From: Elena Ufimtseva <elena.ufimtseva@oracle.com>
To: qemu-devel@nongnu.org
Cc: elena.ufimtseva@oracle.com, john.g.johnson@oracle.com,
jag.raman@oracle.com, swapnil.ingle@nutanix.com,
john.levon@nutanix.com, alex.williamson@redhat.com,
stefanha@redhat.com
Subject: [PATCH RFC 03/19] vfio-user: define VFIO Proxy and communication functions
Date: Sun, 18 Jul 2021 23:27:42 -0700 [thread overview]
Message-ID: <cd9d5d6214d957db61120d9c3cbdc99e799a3baa.1626675354.git.elena.ufimtseva@oracle.com> (raw)

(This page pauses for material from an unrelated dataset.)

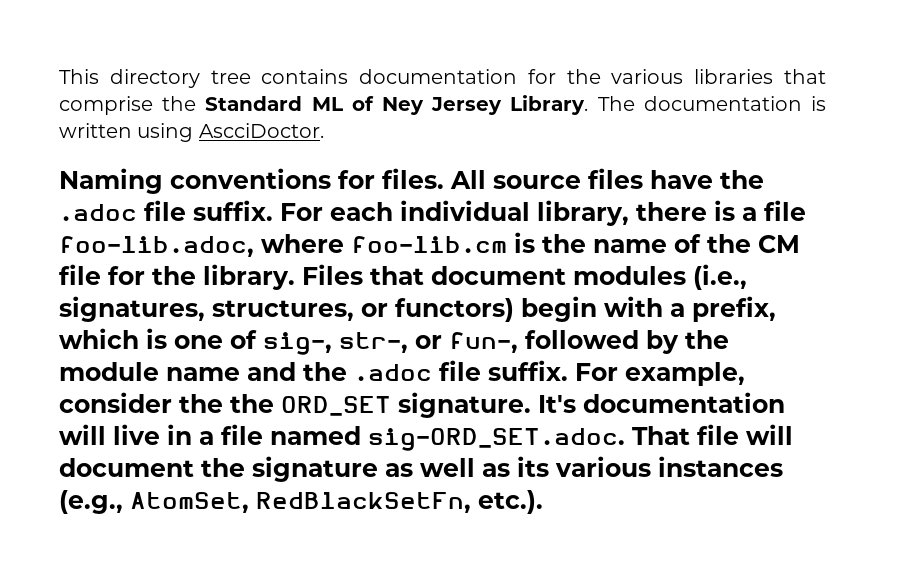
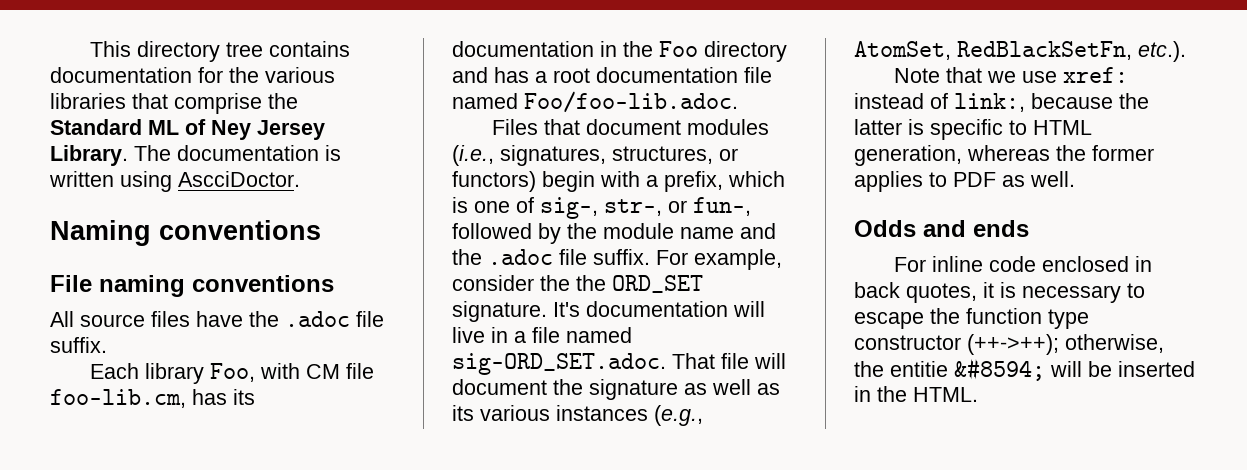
[338,168,444,189] for files. -> [50,275,334,297] // File naming conventions //
[280,200,806,226] [59,232,800,257] [59,264,295,290] For each individual library, there is a file foo-lib.adoc, where foo-lib.cm is the name of the CM file for the library. -> [90,363,375,384] [50,389,255,408] [452,41,787,62] [452,67,772,83] [452,91,738,113] // Each library Foo, with CM file foo-lib.cm, has its documentation in the Foo directory and has a root documentation file named Foo/foo-lib.adoc. //
(543, 502) none -> [894,67,1129,83] [854,93,1149,112] [854,119,1092,140] [854,145,1154,166] [854,171,1075,192] [854,220,1029,237] [894,256,1153,272] [854,282,1145,303] [854,308,1089,329] [854,334,1164,355] [854,358,1195,381] [854,386,978,402] // Note that we use xref: instead of link:, because the latter is specific to HTML generation, whereas the former applies to PDF as well. // Odds and ends // For inline code enclosed in back quotes, it is necessary to escape the function type constructor (++->++); otherwise, the entitie &#8594; will be inserted in the HTML.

In-Reply-To: <cover.1626675354.git.elena.ufimtseva@oracle.com>
From: John G Johnson <john.g.johnson@oracle.com>
Add user.c and user.h files for vfio-user with the basic
send and receive functions.
Signed-off-by: John G Johnson <john.g.johnson@oracle.com>
Signed-off-by: Elena Ufimtseva <elena.ufimtseva@oracle.com>
Signed-off-by: Jagannathan Raman <jag.raman@oracle.com>
---
hw/vfio/user.h | 120 ++++++++++++++
include/hw/vfio/vfio-common.h | 2 +
hw/vfio/user.c | 286 ++++++++++++++++++++++++++++++++++
MAINTAINERS | 4 +
hw/vfio/meson.build | 1 +
5 files changed, 413 insertions(+)
create mode 100644 hw/vfio/user.h
create mode 100644 hw/vfio/user.c
diff --git a/hw/vfio/user.h b/hw/vfio/user.h
new file mode 100644
index 0000000000..cdbc074579
--- /dev/null
+++ b/hw/vfio/user.h
@@ -0,0 +1,120 @@
+#ifndef VFIO_USER_H
+#define VFIO_USER_H
+
+/*
+ * vfio protocol over a UNIX socket.
+ *
+ * Copyright © 2018, 2021 Oracle and/or its affiliates.
+ *
+ * This work is licensed under the terms of the GNU GPL, version 2. See
+ * the COPYING file in the top-level directory.
+ *
+ * Each message has a standard header that describes the command
+ * being sent, which is almost always a VFIO ioctl().
+ *
+ * The header may be followed by command-specfic data, such as the
+ * region and offset info for read and write commands.
+ */
+
+/* commands */
+enum vfio_user_command {
+ VFIO_USER_VERSION = 1,
+ VFIO_USER_DMA_MAP = 2,
+ VFIO_USER_DMA_UNMAP = 3,
+ VFIO_USER_DEVICE_GET_INFO = 4,
+ VFIO_USER_DEVICE_GET_REGION_INFO = 5,
+ VFIO_USER_DEVICE_GET_REGION_IO_FDS = 6,
+ VFIO_USER_DEVICE_GET_IRQ_INFO = 7,
+ VFIO_USER_DEVICE_SET_IRQS = 8,
+ VFIO_USER_REGION_READ = 9,
+ VFIO_USER_REGION_WRITE = 10,
+ VFIO_USER_DMA_READ = 11,
+ VFIO_USER_DMA_WRITE = 12,
+ VFIO_USER_DEVICE_RESET = 13,
+ VFIO_USER_DIRTY_PAGES = 14,
+ VFIO_USER_MAX,
+};
+
+/* flags */
+#define VFIO_USER_REQUEST 0x0
+#define VFIO_USER_REPLY 0x1
+#define VFIO_USER_TYPE 0xF
+
+#define VFIO_USER_NO_REPLY 0x10
+#define VFIO_USER_ERROR 0x20
+
+typedef struct vfio_user_hdr {
+ uint16_t id;
+ uint16_t command;
+ uint32_t size;
+ uint32_t flags;
+ uint32_t error_reply;
+} vfio_user_hdr_t;
+
+/*
+ * VFIO_USER_VERSION
+ */
+#define VFIO_USER_MAJOR_VER 0
+#define VFIO_USER_MINOR_VER 0
+
+struct vfio_user_version {
+ vfio_user_hdr_t hdr;
+ uint16_t major;
+ uint16_t minor;
+ char capabilities[];
+};
+
+#define VFIO_USER_DEF_MAX_FDS 8
+#define VFIO_USER_MAX_MAX_FDS 16
+
+#define VFIO_USER_DEF_MAX_XFER (1024 * 1024)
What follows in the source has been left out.